David Dahan and Karin Dahan learned of the Debtor's bankruptcy on or before April 7, 2006, when they contracted to purchase 13013 8
After the petition date, the Debtor and the Defendants purchased real property using funds that were property of the Debtor's bankruptcy estate, and took title in the name of sham entities. The purchased real property was either sold or refinanced. The proceeds were then distributed to one or more of the Defendants, who received them as agents for the Debtor. With respect to the proceeds, the Defendants were conduits or intermediaries.
During this post-petition time period, the Plaintiff did not have knowledge and did not provide consent or authorization for the post-petition transactions.
From September 16, 2005 to December 8, 2006, six pieces of real property were purchased using assets belonging to the Debtor's bankruptcy estate without Court approval.
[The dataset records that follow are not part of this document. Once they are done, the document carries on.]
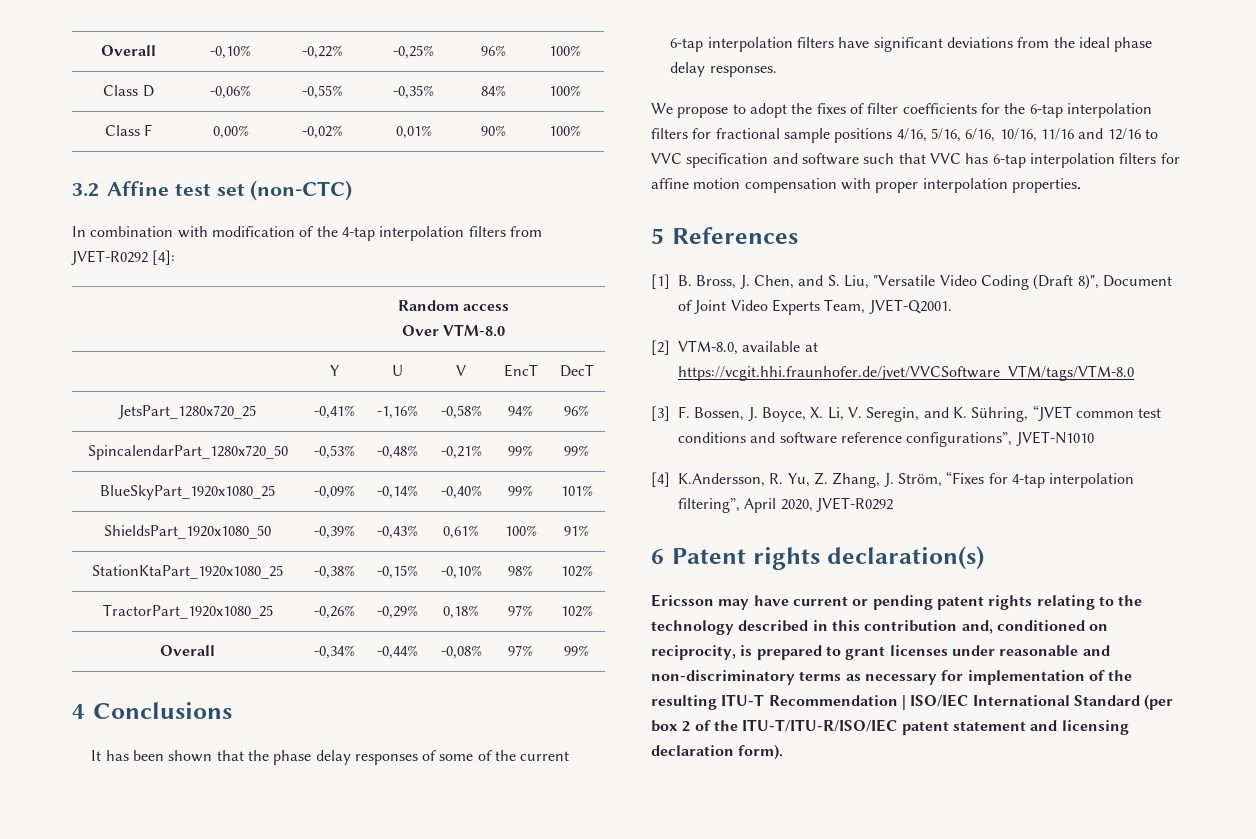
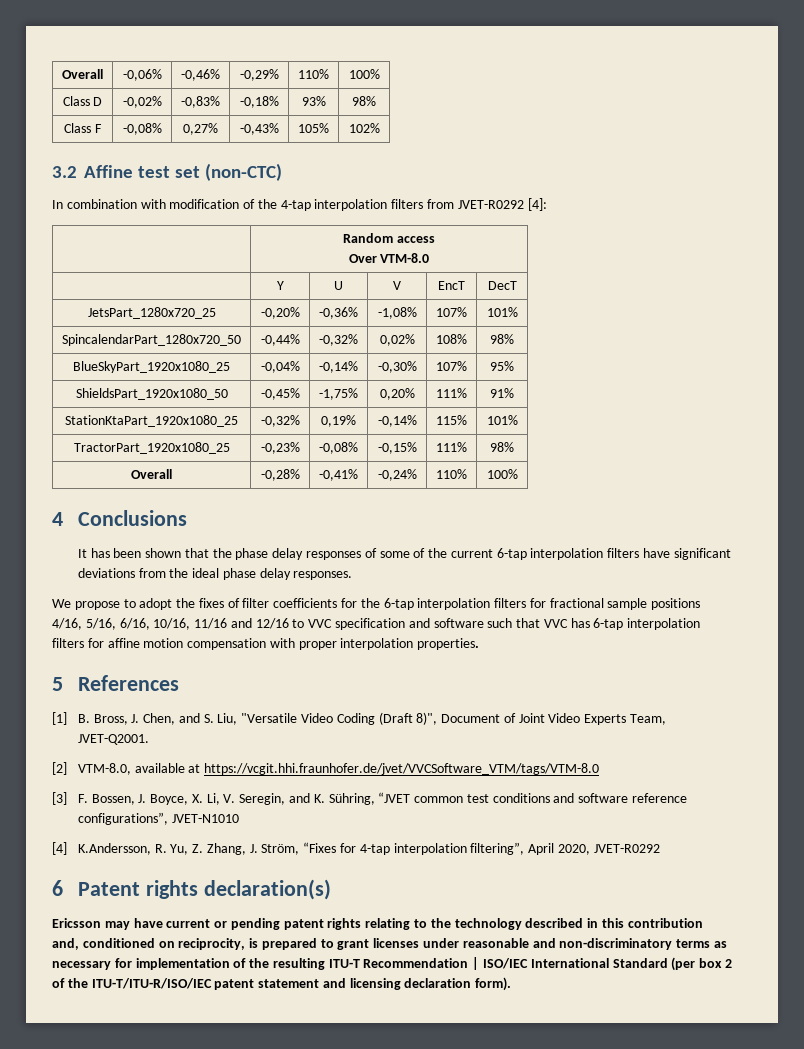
- Overall | -0,10% | -0,22% | -0,25% | 96% | 100%
+ Overall | -0,06% | -0,46% | -0,29% | 110% | 100%
- Class D | -0,06% | -0,55% | -0,35% | 84% | 100%
- Class F | 0,00% | -0,02% | 0,01% | 90% | 100%
+ Class D | -0,02% | -0,83% | -0,18% | 93% | 98%
+ Class F | -0,08% | 0,27% | -0,43% | 105% | 102%
- JetsPart_1280x720_25 | -0,41% | -1,16% | -0,58% | 94% | 96%
- SpincalendarPart_1280x720_50 | -0,53% | -0,48% | -0,21% | 99% | 99%
+ JetsPart_1280x720_25 | -0,20% | -0,36% | -1,08% | 107% | 101%
+ SpincalendarPart_1280x720_50 | -0,44% | -0,32% | 0,02% | 108% | 98%
- BlueSkyPart_1920x1080_25 | -0,09% | -0,14% | -0,40% | 99% | 101%
- ShieldsPart_1920x1080_50 | -0,39% | -0,43% | 0,61% | 100% | 91%
- StationKtaPart_1920x1080_25 | -0,38% | -0,15% | -0,10% | 98% | 102%
- TractorPart_1920x1080_25 | -0,26% | -0,29% | 0,18% | 97% | 102%
- Overall | -0,34% | -0,44% | -0,08% | 97% | 99%
+ BlueSkyPart_1920x1080_25 | -0,04% | -0,14% | -0,30% | 107% | 95%
+ ShieldsPart_1920x1080_50 | -0,45% | -1,75% | 0,20% | 111% | 91%
+ StationKtaPart_1920x1080_25 | -0,32% | 0,19% | -0,14% | 115% | 101%
+ TractorPart_1920x1080_25 | -0,23% | -0,08% | -0,15% | 111% | 98%
+ Overall | -0,28% | -0,41% | -0,24% | 110% | 100%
The six pieces of real property at issue here are: (1) 3119 Parkway, Cheverly, MD ("Parkway"); (2) 6304 Kenhowe Drive, Bethesda, MD ("Kenhowe"); (3) 13416 Sherwood Forest Drive, Bethesda, MD ("Sherwood"); (4) 7654 Bay Street, Pasadena, MD ("Bay Street"); (5) 6700 Sundown Rd., Gaithersburg, MD ("Sundown"); and (6) 11819 Milbern Dr., Potomac, MD ("Milbern").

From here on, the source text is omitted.